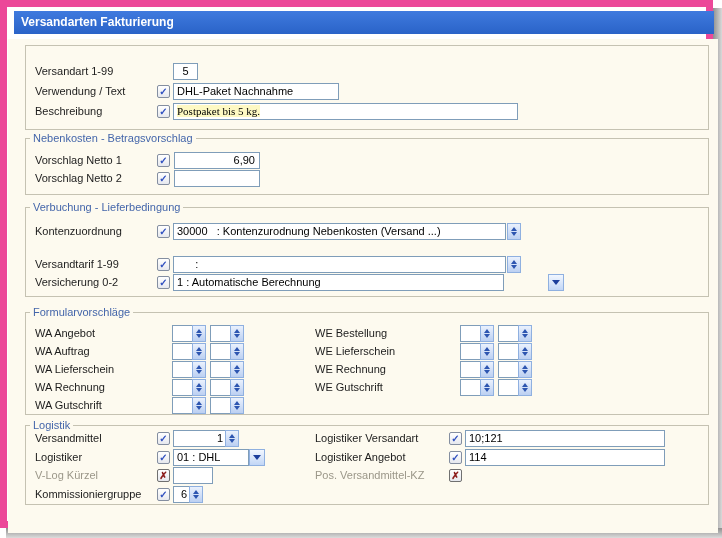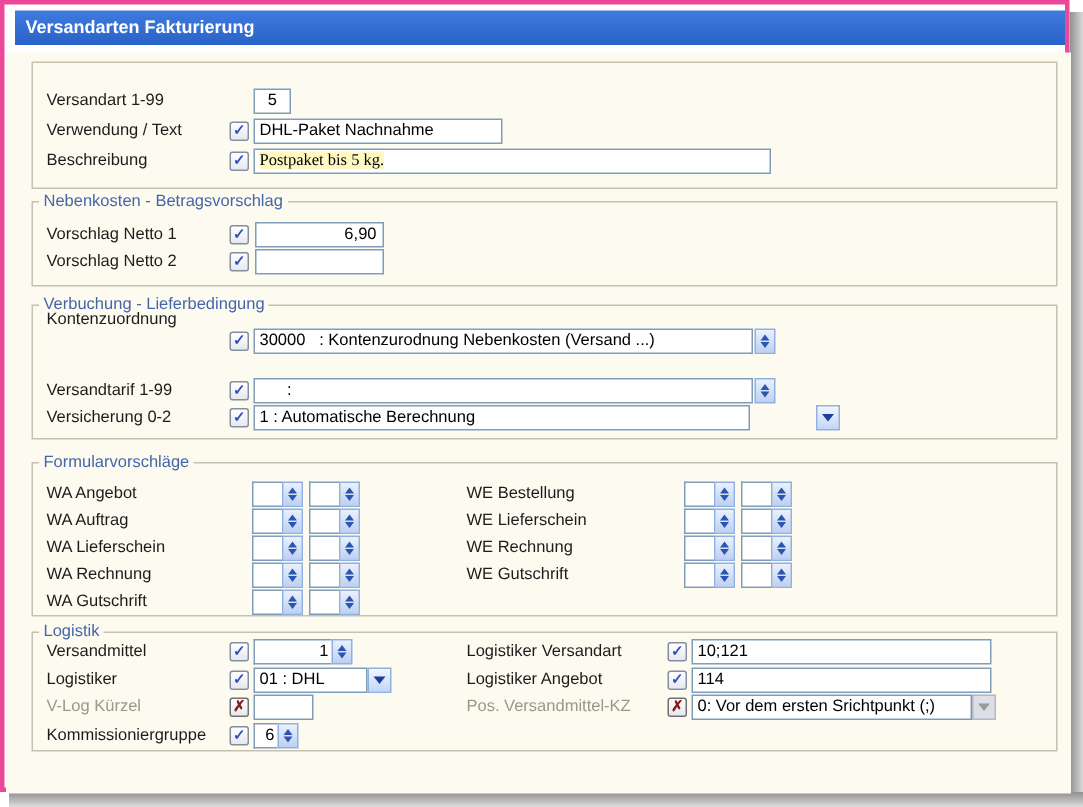--- a/index.html
+++ b/index.html
@@ -1,19 +1,19 @@
 <!DOCTYPE html>
 <html><head>
 <meta charset="utf-8">
 <style>
   html,body{margin:0;padding:0;background:#ffffff;}
   .screen{position:relative;width:722px;height:538px;background:#fff;
           font-family:"Liberation Sans", sans-serif;overflow:hidden;}
   .window{position:absolute;left:0;top:0;width:713px;height:528px;background:#fff;
-          border:3px solid #ec4899;box-sizing:border-box;padding-left:40px;}
+          border:7px solid #ec4899;box-sizing:border-box;padding-left:40px;}
   .sh-r{position:absolute;left:713px;top:8px;width:9px;height:520px;
         background:linear-gradient(to right,#8f8f8f,#d9d9d9);}
   .sh-b{position:absolute;left:6px;top:528px;width:716px;height:10px;
         background:linear-gradient(#8f8f8f,#dcdcdc);}
   .canvas{position:absolute;left:1px;top:32px;width:710px;height:494px;background:#fdfaef;}
   .titlebar{position:absolute;left:7px;top:4px;width:700px;height:23px;
             background:linear-gradient(#3f7ade,#2a63c8);color:#fff;font-size:12px;
             font-weight:bold;line-height:23px;padding-left:7px;box-sizing:border-box;}
   .fs{position:absolute;border:1px solid #c5c2b2;box-sizing:border-box;}
   .legend{position:absolute;left:4px;top:-8px;background:#fdfaef;color:#4466aa;
@@ -89,21 +89,21 @@
     <div class="inp num" style="left:167px;top:145px;width:86px;">6,90</div>
     <div class="lbl" style="left:28px;top:163px;">Vorschlag Netto 2</div>
     <div class="chk" style="left:150px;top:165px;">
         <span>✓</span>
       </div>
     <div class="inp num" style="left:167px;top:163px;width:86px;"></div>
 
     <div class="fs" style="left:18px;top:200px;width:684px;height:90px;">
       <span class="legend">Verbuchung - Lieferbedingung</span>
     </div>
-    <div class="lbl" style="left:28px;top:202px;text-align:right;">Kontenzuordnung</div>
+    <div class="lbl" style="left:28px;top:216px;text-align:right;">Kontenzuordnung</div>
     <div class="chk" style="left:150px;top:218px;">
         <span>✓</span>
       </div>
     <div class="inp" style="left:166px;top:216px;width:333px;">30000   : Kontenzurodnung Nebenkosten (Versand ...)</div>
     <div class="sf" style="left:500px;top:216px;">
         <div class="spinbtn">
           <i class="up"></i>
           <i class="down"></i>
         </div>
       </div>
@@ -328,20 +328,14 @@
     <div class="lbl" style="left:308px;top:442px;">Logistiker Angebot</div>
     <div class="chk" style="left:442px;top:444px;">
         <span>✓</span>
       </div>
     <div class="inp" style="left:458px;top:442px;width:200px;">114</div>
 
     <div class="lbl dim" style="left:308px;top:460px;">Pos. Versandmittel-KZ</div>
     <div class="chk x" style="left:442px;top:462px;">
         <span>✗</span>
       </div>
-    <div class="combo" style="left:458px;top:460px;">
-      <div class="combotext" style="width:187px;">0: Vor dem ersten Srichtpunkt (;)</div>
-      <div class="ddbtn disabled">
-          <i class="da"></i>
-        </div>
-    </div>
   </div>
 </div>
 
 </body></html>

■ What is being asked:
How many lines of the records contain the string "linear"? Respond with the number alone.

■ Written response:
3